In this lesson, we'll explore a popular framework that builds on top of the security protocols we mentioned previously and extends them to implement authorization. Such an extension is necessary because the protocols we studied earlier (HTTP authentication, API keys, JWTs) by themselves are not sufficient and have limitations, such as:

• Using API keys as a standalone authentication mechanism isn't sufficient because they require a solution for their secure transmission.

• Repeated transmission of tokens for authentication increases the probability of interception by an attacker.

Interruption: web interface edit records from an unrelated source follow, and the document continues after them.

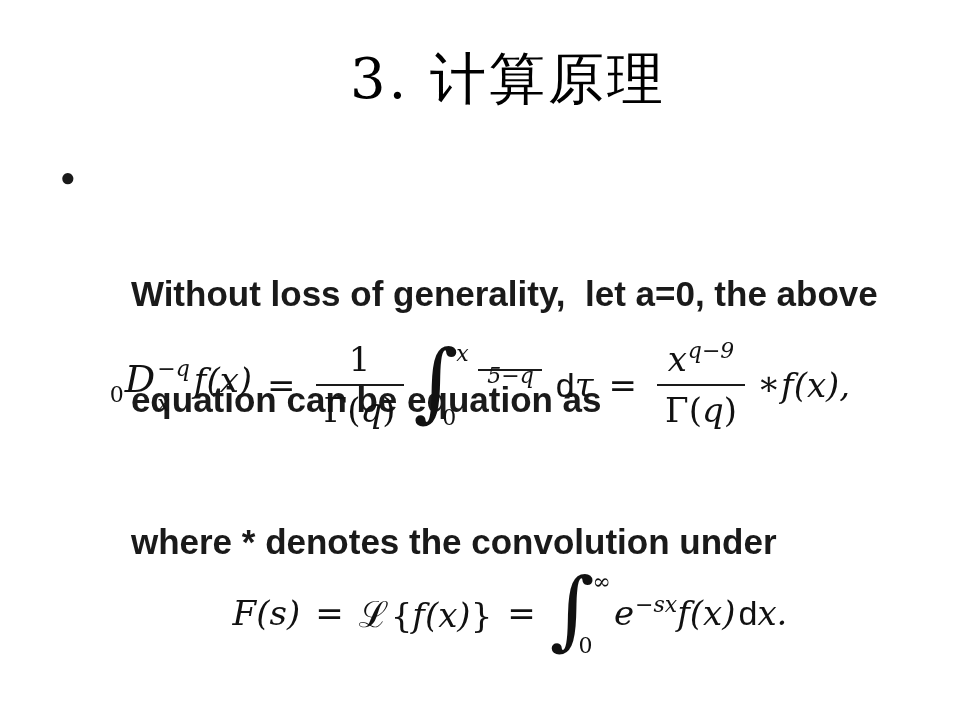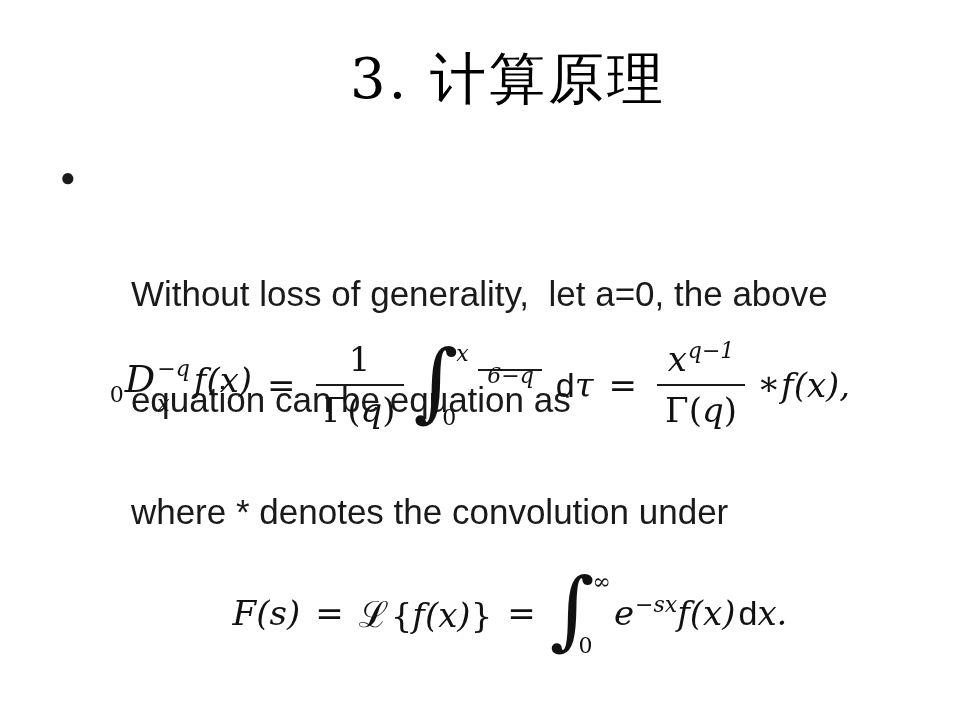--- a/index.html
+++ b/index.html
@@ -24,7 +24,7 @@
   
   .para {
     position:absolute; left:92px; font-size:35px; line-height:53px;
-    white-space:pre-wrap; color:#1a1a1a;
+    white-space:pre-wrap; color:#1a1a1a;font-weight:bold;
   }
   .para-1 { top:214px; }
   .para-2 { top:432px; }

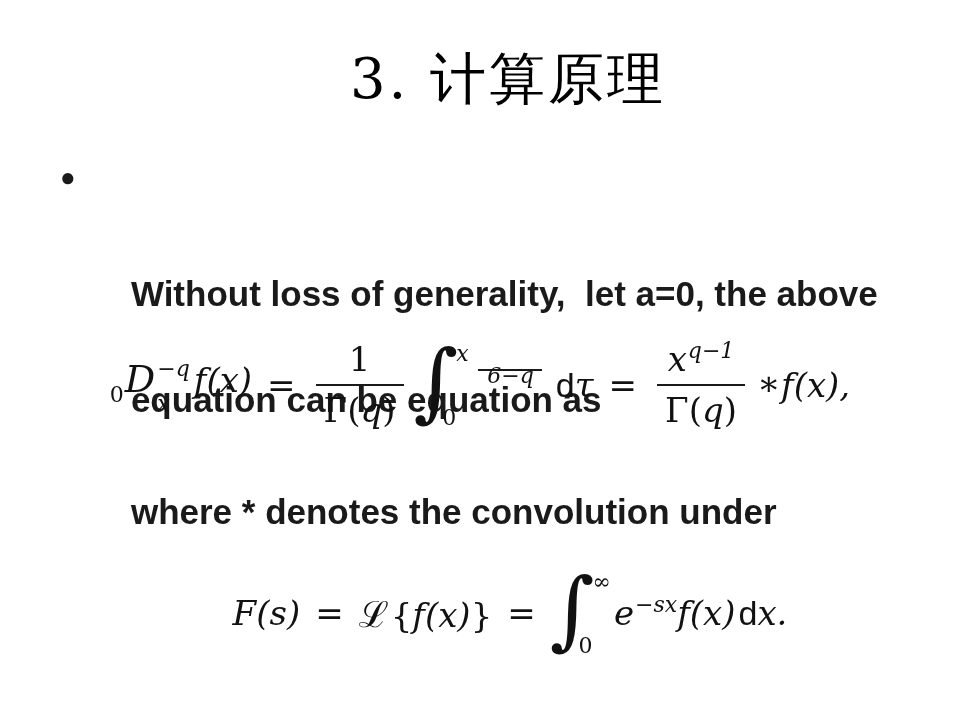--- a/index.html
+++ b/index.html
@@ -121,7 +121,7 @@
     <span class="frac">
       <span class="fnum">
         <span class="mvar">x</span>
-          <span class="supafter mvar">q−1</span>
+          <span class="supafter mvar">q−9</span>
       </span>
       <span class="fden">
         <span class="up">Γ(</span>

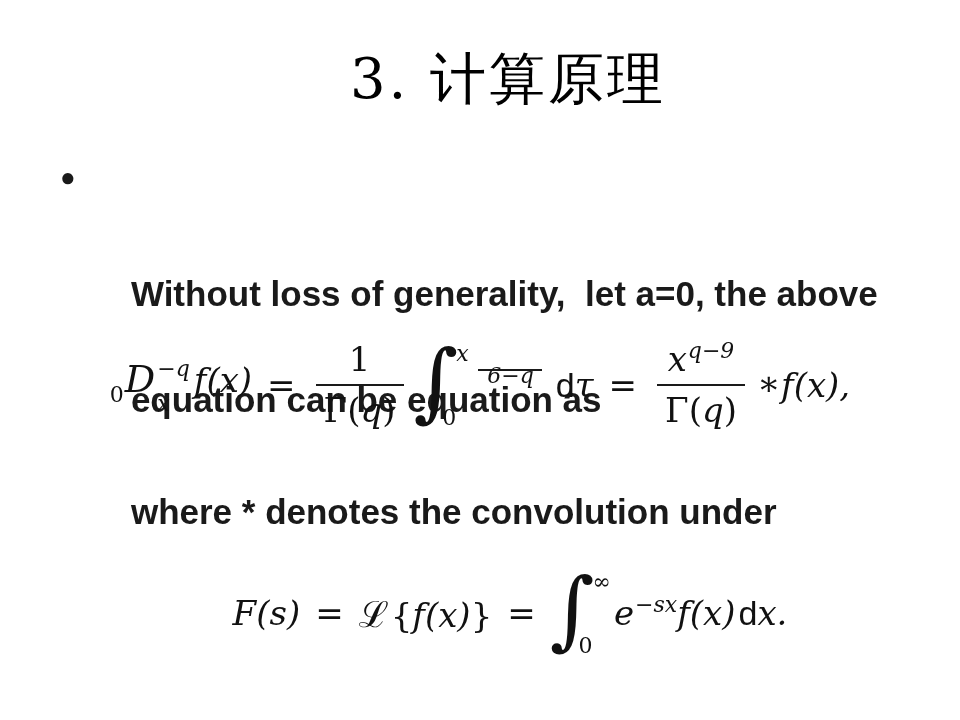--- a/index.html
+++ b/index.html
@@ -110,7 +110,7 @@
     </span>
     <span class="frac">
       <span class="fden">
-          <span class="supafter mvar">6−q</span>
+          <span class="supafter mvar">5−q</span>
       </span>
     </span>
     <span class="chunk">

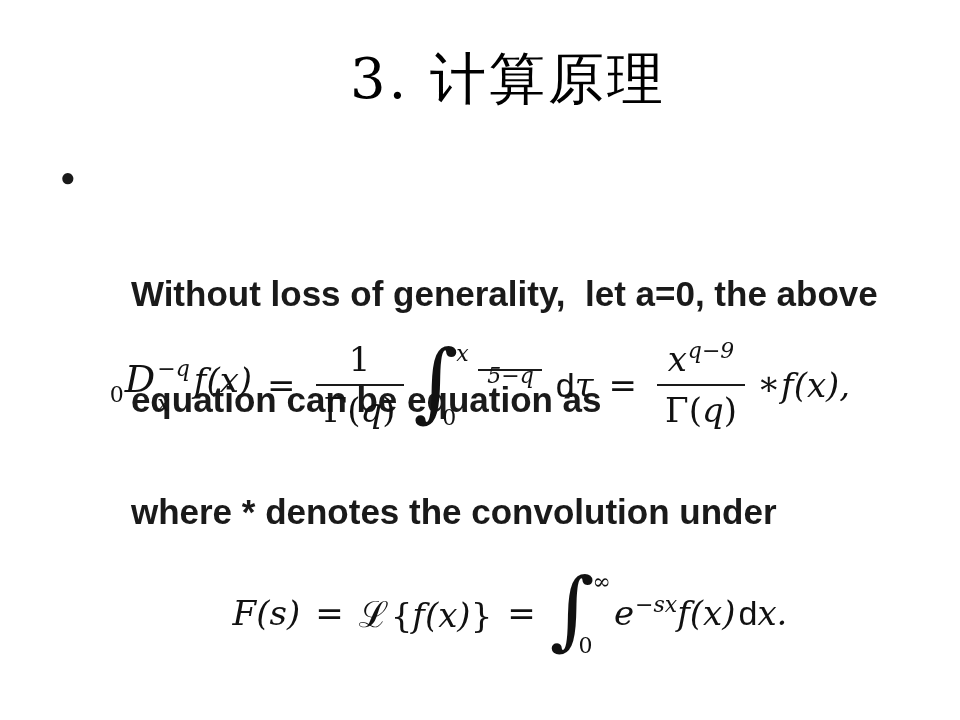--- a/index.html
+++ b/index.html
@@ -27,7 +27,7 @@
     white-space:pre-wrap; color:#1a1a1a;font-weight:bold;
   }
   .para-1 { top:214px; }
-  .para-2 { top:432px; }
+  .para-2 { top:462px; }
   
   .formula {
     position:absolute; left:0; width:100%; display:flex;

These and other issues require that frameworks embed individual protocols to formulate a complete solution that is able to achieve security goals effectively. One benefit of having a standard authorization mechanism is that security experts can vet out complex security issues instead of everyone inventing their own solutions that might have security bugs. One of these frameworks is OAuth 2.0. OAuth 2.0, a shortened name for Open Authorization 2.0, is the preferred way of authorizing access to an API. It's a technological standard that allows applications to access resources hosted by other web apps through an API on behalf of a user.

Let's begin by expanding on OAuth 2.0.

What is OAuth 2.0?

OAuth 2.0 is an industry-standard implementation of token-based authorization that was developed through a collaboration between Google and Twitter in 2010. It’s built on top of OAuth 1.0, which was developed in 2007. Using OAuth, we can allow access to specific information to API clients without exposing the user's credentials. This information can be used to create accounts on third-party applications without the need for sharing sensitive user credentials (like passwords).